Perception of Weight-Bearing Distribution During Sit-to-Stand Tasks in Hemiparetic and Healthy Individuals
Background and Purpose— It is unknown whether hemiparetic individuals are aware of their weight-bearing asymmetry during sit-to-stand tasks. This study compared the error between hemiparetic and healthy individuals’ perception of weight-bearing and their actual weight-bearing distribution during the sit-to-stand task and analyzed the association between the knee extensor muscle strength and the weight-bearing distribution and perception.
Methods— Nineteen unilateral hemiparetic subjects and 15 healthy individuals participated in the study. They performed the sit-to-stand transfer on force platforms under different foot placements (spontaneous and symmetrical) and had to rate their perceived weight-bearing distribution at the lower limbs on a visual analog scale. The strength of the knee extensors was assessed with a Biodex dynamometer.
Results— The hemiparetic individuals presented greater weight-bearing asymmetry and errors of perception than the healthy individuals. Although no significant association was found between strength and weight-bearing perception, moderate associations were found between strength and weight-bearing distribution for both the spontaneous (r=0.75, P<0.01) and symmetrical (r=0.71, P<0.01) foot position conditions.

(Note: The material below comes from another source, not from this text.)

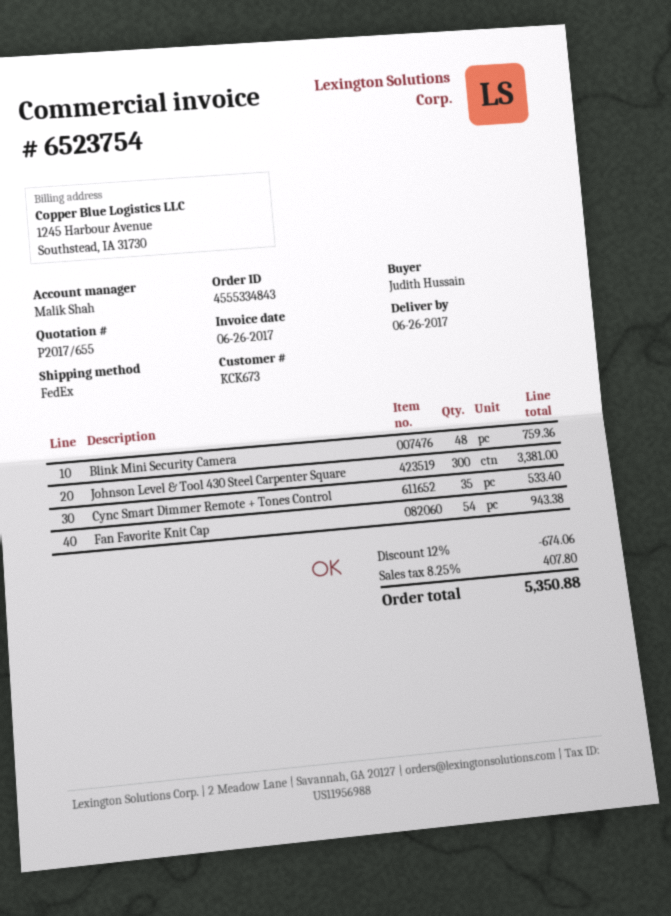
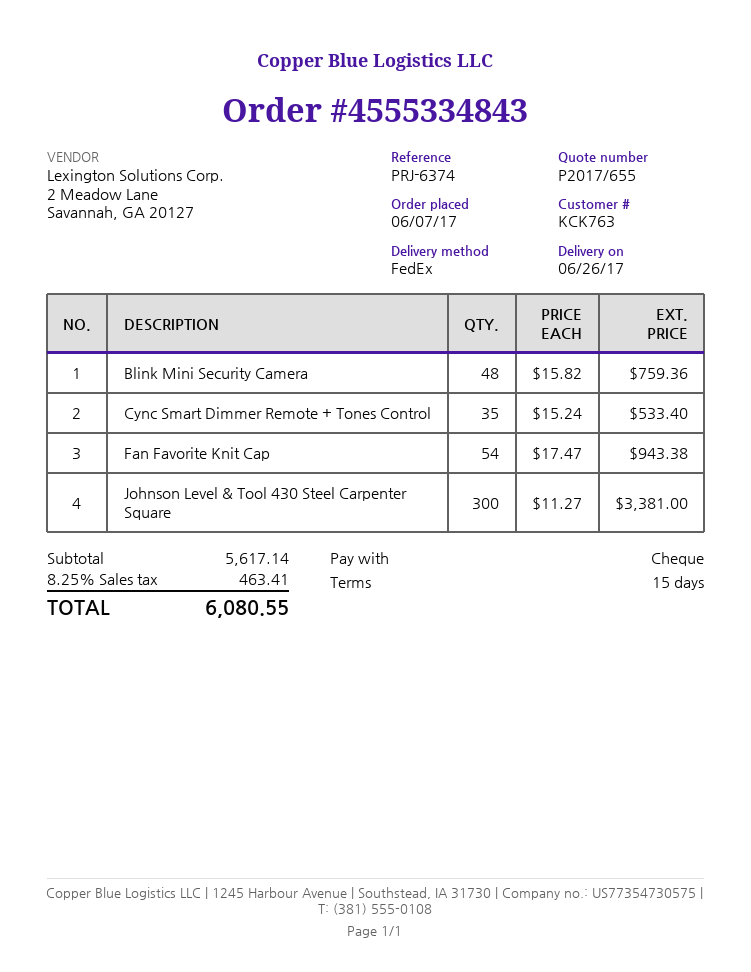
customer number: KCK673 -> KCK763
discount: 12% = 674.06 -> none
tax: 8.25% = 407.80 -> 8.25% = 463.41
total: 5350.88 -> 6080.55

Conclusions— This study revealed that individuals with hemiparesis after a stroke do not perceive themselves as asymmetrical when executing the sit-to-stand transfer and that the knee extensor strength is a factor linked to their weight-bearing asymmetry, not to their perception.
After a stroke, hemiparetic individuals rise from a chair by placing more weight on their nonparetic foot, although they have the capacity to perform more symmetrically on demand, with visual feedback,1 or by altering the foot position.2 The asymmetrical performance has been associated with motor weakness and loss of postural control.3,4 It is not well known whether hemiparetic subjects are aware of this asymmetry of weight-bearing (WB) and if they perceive it adequately.
Few studies have focused on the perception of WB distribution during functional tasks.5,6 For upright stance, when healthy subjects (mean age: 43.6±18.0 years) were asked to bear 25%, 50%, and 75% of their weight on 1 of their lower limbs, the mean absolute errors of WB perception (absolute difference between actual WB distribution and perception) were 7.3% (±4.7%), 3.3% (±3.7%), and 7.7% (±4.8%), respectively.5 Using the same protocol with poststroke individuals revealed greater errors (WB target 25%: 9.6% [±7.0%]; WB target 50%: 5.2% [±4.0%]; WB target 75%: 9.8% [±4.0%]) of WB perception in patients than in healthy subjects.6
In sit-to-stand (STS), 1 study reported that the association between the hemiparetic individuals’ own estimation of WB distribution on a visual analog scale (VAS) and the actual WB distribution while rising was low (r=0.36).7 The authors concluded that their subjects were only slightly aware, if at all, of their weight distribution during the STS transfer. However, they also could not eliminate the fact that their VAS or their instructions on how to use it might not have been clear enough.
Several training interventions aimed at improving symmetry in functional tasks such as standing, walking, or STS require the ability to perceive WB adequately. Our first objective, therefore, was to compare the error between hemiparetic and healthy individuals’ perception of WB and their actual WB distribution during the STS task using a VAS with clear instructions. The second objective was to analyze possible relationships between the muscle strength of the knee extensors and the WB distribution and perception. It was hypothesized that the errors of perception for the hemiparetic participants during the STS task would be greater than those obtained for healthy individuals and that a good linear association would be found between the knee extensor strength and the WB perception and distribution for the hemiparetic participants.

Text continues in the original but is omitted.